Résumé de la décision
Dans cet arrêt rendu par la Cour de cassation le 15 avril 2015, la première chambre civile a confirmé le divorce de M. X... et Mme Y..., prononcé par un juge aux affaires familiales pour altération définitive du lien conjugal. Les époux, mariés depuis 1967, étaient séparés de fait depuis plus de deux ans au moment de l'assignation en divorce. M. X... a contesté cette décision en invoquant une atteinte à ses droits, notamment à sa vie privée et à ses convictions religieuses, sans avoir préalablement soulevé ces arguments devant la cour d'appel, ce qui a conduit à l'irrecevabilité de son pourvoi.
Arguments pertinents
1. Cessation de la communauté de vie : La cour a rappelé que, pour prononcer un divorce pour altération définitive du lien conjugal, il incombait au demandeur de prouver que la séparation de fait entre les époux avait duré au moins deux ans. M. X... lui-même a admis que sa femme avait quitté le domicile familial et qu'ils vivaient séparément depuis longtemps. La cour a noté que les articles 237 et 238 du Code civil autorisent de telles procédures.
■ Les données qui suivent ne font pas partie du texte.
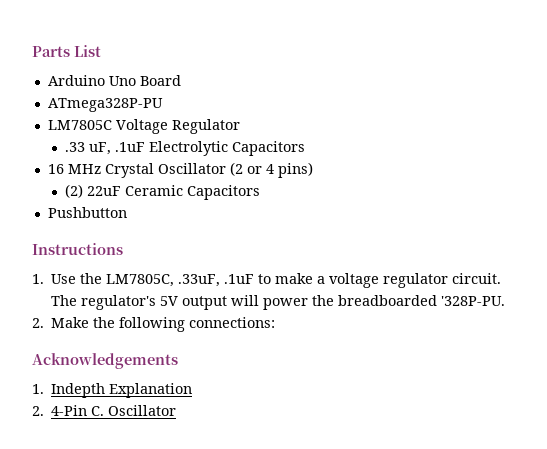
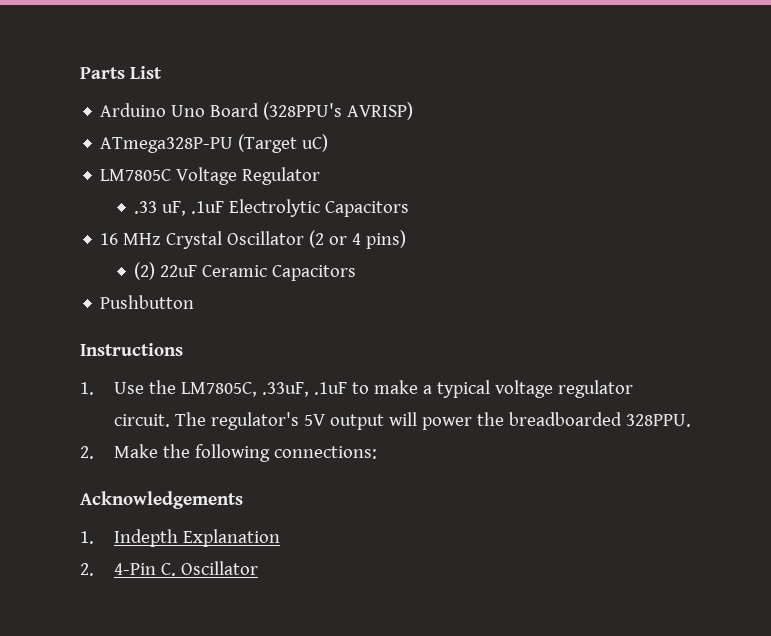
- Arduino Uno Board
+ Arduino Uno Board (328PPU's AVRISP)
- ATmega328P-PU
+ ATmega328P-PU (Target uC)
- 1. Use the LM7805C, .33uF, .1uF to make a voltage regulator circuit.
+ 1. Use the LM7805C, .33uF, .1uF to make a typical voltage regulator circuit.
- The regulator's 5V output will power the breadboarded '328P-PU.
+ The regulator's 5V output will power the breadboarded 328PPU.

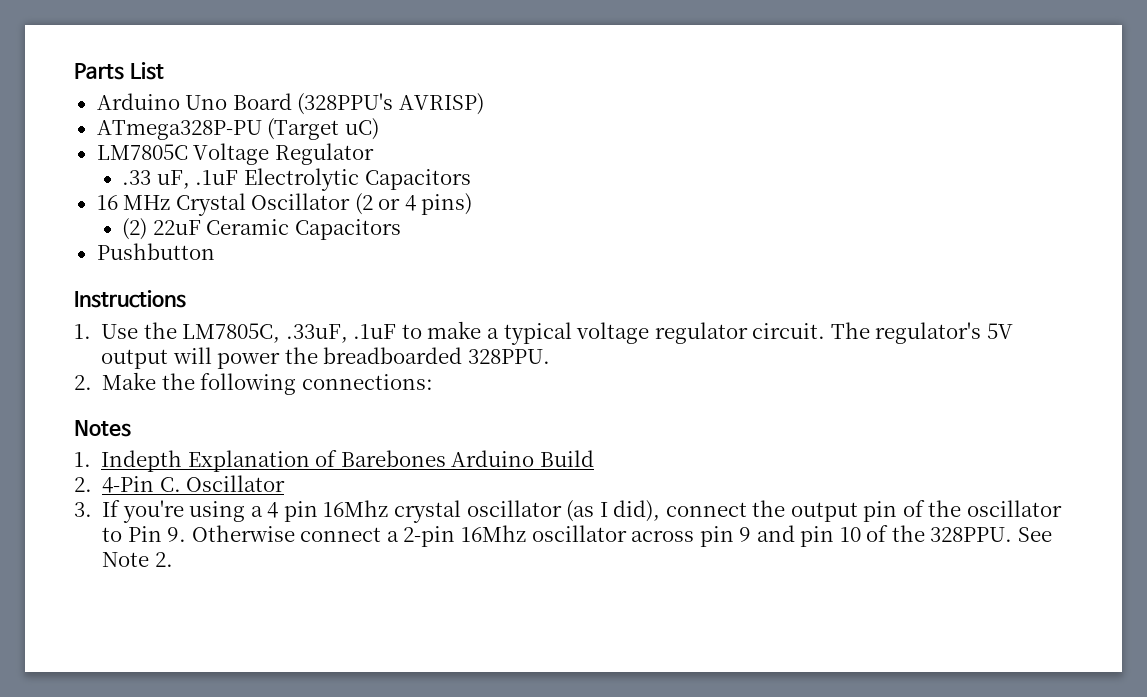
- Acknowledgements
+ Notes
- 1. Indepth Explanation
+ 1. Indepth Explanation of Barebones Arduino Build
+ 3. If you're using a 4 pin 16Mhz crystal oscillator (as I did), connect the output pin of the oscillator to Pin 9. Otherwise connect a 2-pin 16Mhz oscillator across pin 9 and pin 10 of the 328PPU. See Note 2.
2. Convictions personnelles : M. X... a argué que le divorce porté atteinte à ses droits, notamment son droit à une vie privée respectueuse de ses croyances personnelles. Toutefois, la cour a conclu qu'elle avait déjà statué dans le passé que le divorce pour rupture du lien conjugal ne violait pas l'article 8 de la Convention européenne des droits de l'homme, ce qui a également été applicable dans cette affaire.
Interprétations et citations légales
1. Article 8 de la Conv. EDH : La cour a fait référence à la possibilité de restreindre le droit à la vie privée et familiale « lorsqu'elle est prévue par la loi et qu'elle constitue une mesure nécessaire à la protection des droits et libertés d'autrui notamment » (article 8 de la Convention européenne des droits de l'homme). Cela a été interprété comme validant la législation autorisant le divorce après une séparation prolongée des conjoints.
2. Code civil - Article 237 : Le divorce pour altération définitive du lien conjugal est régi par cet article, qui stipule que le juge peut prononcer un divorce lorsque la cessation de la communauté de vie, tant matérielle qu'affective, est établie depuis au moins deux ans. La cour a cité que « le jugement déféré qui prononce le divorce des époux en application de l'article 237 du Code civil après avoir constaté que le lien conjugal était définitivement altéré depuis deux ans avant l'assignation sera en conséquence confirmé ».
3. Irrecevabilité du pourvoi : La cour a noté que les arguments de M. X... concernant l'article 9 (liberté de pensée, de conscience et de religion) avaient été présentés pour la première fois en cassation, ce qui les rendait nouveaux et mélangés de fait, donc irrecevables. Cela est en accord avec le principe selon lequel les moyens soulevés pour la première fois devant la Cour de cassation ne peuvent pas être acceptés.
En conclusion, la décision de la Cour de cassation a renforcé les principes de droit concernant la procédure de divorce pour altération définitive du lien conjugal, tout en affirmant la validité des restrictions apportées par la loi sur la vie privée des épouses à travers le prisme des droits de l'homme.